Dans cette patrie… je ne crains pas les tyrans
Dans cette patrie… je ne crains pas les tyrans
Je ne crains pas les tyrans…
Car les tyrans sont un vieux destin, ils passent comme passent les tempêtes, leur fracas s’élève un peu, puis ils sont engloutis par le silence.
Mais ce qui me fait vraiment peur…
C’est cet homme qui vend sa conscience chaque matin, puis se tient devant le miroir pour ajuster sa cravate et se convainc qu’il est encore respectable.
Ce qui me fait peur…
C’est non pas le détenteur du pouvoir…
Mais celui qui a démissionné de sa conscience.
Et ce n’est pas le décideur…
Mais celui qui garde le silence, qui a vu la vérité, puis a décidé de vivre avec elle comme si elle n’avait jamais existé.
J’ai découvert tardivement…
Que les patrie ne sont pas vaincues par les fusils seuls…
Mais par les bureaux où les principes meurent en silence.

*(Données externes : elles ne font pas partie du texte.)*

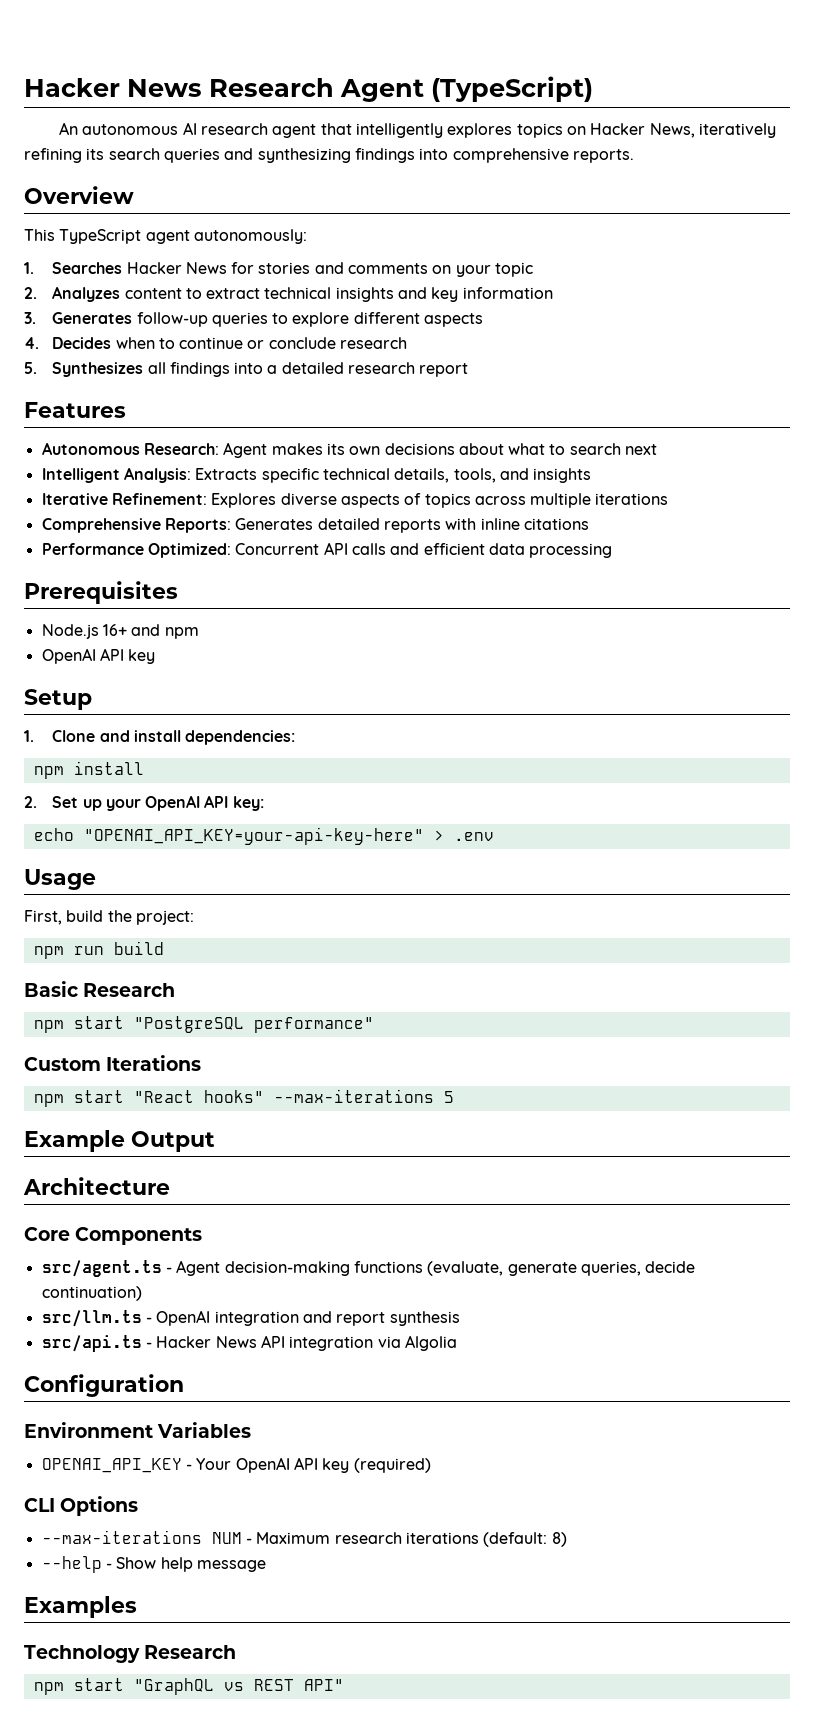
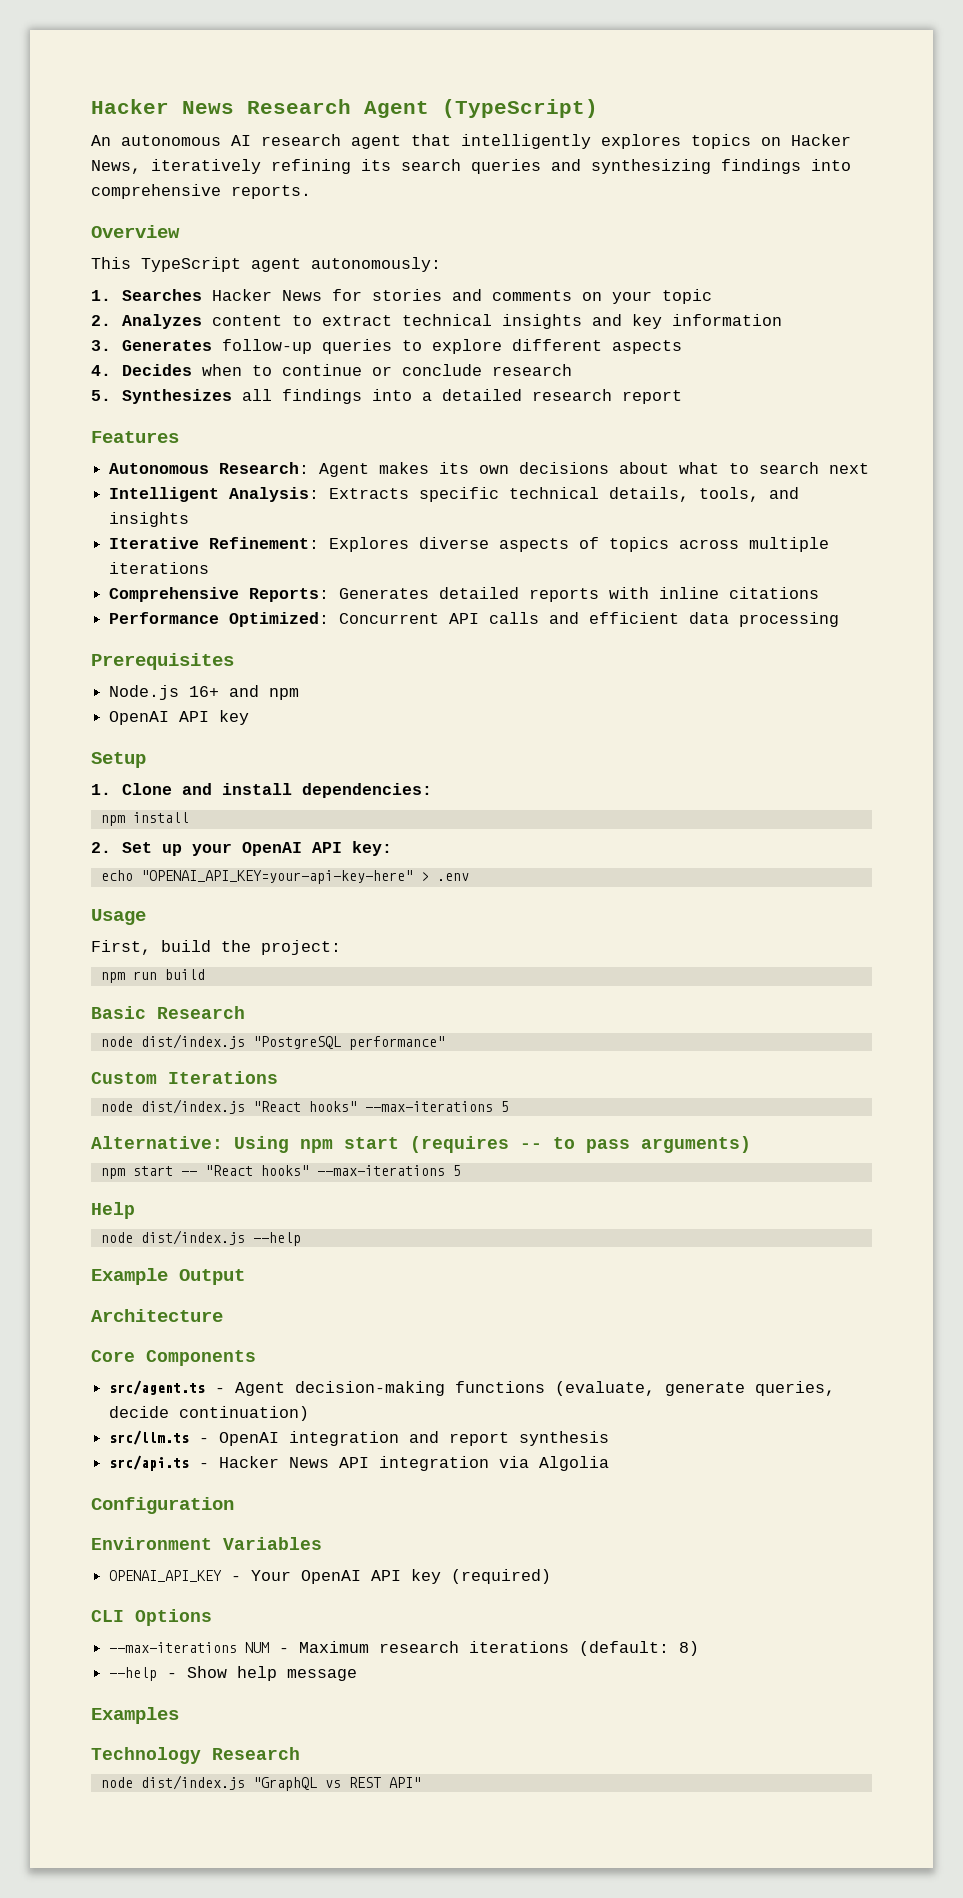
- npm start "PostgreSQL performance"
+ node dist/index.js "PostgreSQL performance"
- npm start "React hooks" --max-iterations 5
+ node dist/index.js "React hooks" --max-iterations 5
+ Alternative: Using npm start (requires -- to pass arguments)
+ npm start -- "React hooks" --max-iterations 5
+ Help
+ node dist/index.js --help
- npm start "GraphQL vs REST API"
+ node dist/index.js "GraphQL vs REST API"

Et par les plumes qui connaissent la vérité, mais écrivent le contraire.
Et par les visages qui sourient à chaque dirigeant, peu importe lequel, car le sourire pour eux n’est pas une vertu… mais un métier.
Dans chaque patrie…
Il y a des hommes qui construisent des ponts.
Et il y a des hommes qui construisent des murs.
Et il y a une troisième catégorie…
Qui ne construit rien…
Mais passe sa vie à expliquer aux gens pourquoi il ne faut pas démolir les murs.
Cette catégorie est plus dangereuse que la ruine elle-même.
Car la ruine est évidente…
Alors que lui, il porte le manteau de la sagesse.
Et parle au nom de l’intérêt.
Et a dans sa poche mille excuses pour chaque erreur.
Quand le poste devient plus important que l’homme…
C’est le début de la chute de l’État.
Et quand la loyauté aux personnes devient plus forte que la loyauté à la vérité…
Sache que la patrie est entrée en salle de réanimation.
Je n’ai pas peur du pauvre qui rêve d’une patrie digne…
Mais j’ai peur du riche qui voit la patrie comme un simple marché.
Et je n’ai pas peur de l’ignorant qui cherche la connaissance…
Mais j’ai peur de l’instruit qui utilise son savoir pour donner au déni une belle langue.
Et je n’ai pas peur de ceux qui diffèrent avec moi…
Mais j’ai peur de ceux qui vendent leurs convictions chaque fois que le vent change.
Car les patrie ne tombent pas d’un seul coup…
Mais tombent chaque fois qu’une conscience renonce à un mot.
Et chaque fois qu’un témoin se tait.
Et chaque fois qu’un opportuniste applaudit.
Et chaque fois qu’un hypocrite convainc les gens que le silence est de la sagesse et que la flatterie est de la fidélité, et que la vérité doit attendre.
L’histoire ne déteste personne…
Mais elle ne respecte que les braves.
Quant à ceux qui ont vécu leur vie entre l’inclinaison et la justification…
Le temps plie leurs noms comme on plie de vieux journaux.
Et la patrie reste…
En attente d’hommes qui n’ont pas peur de la vérité…
Car la vérité, peu importe combien elle se fait attendre…
Est la seule chose qui arrive toujours à l’heure.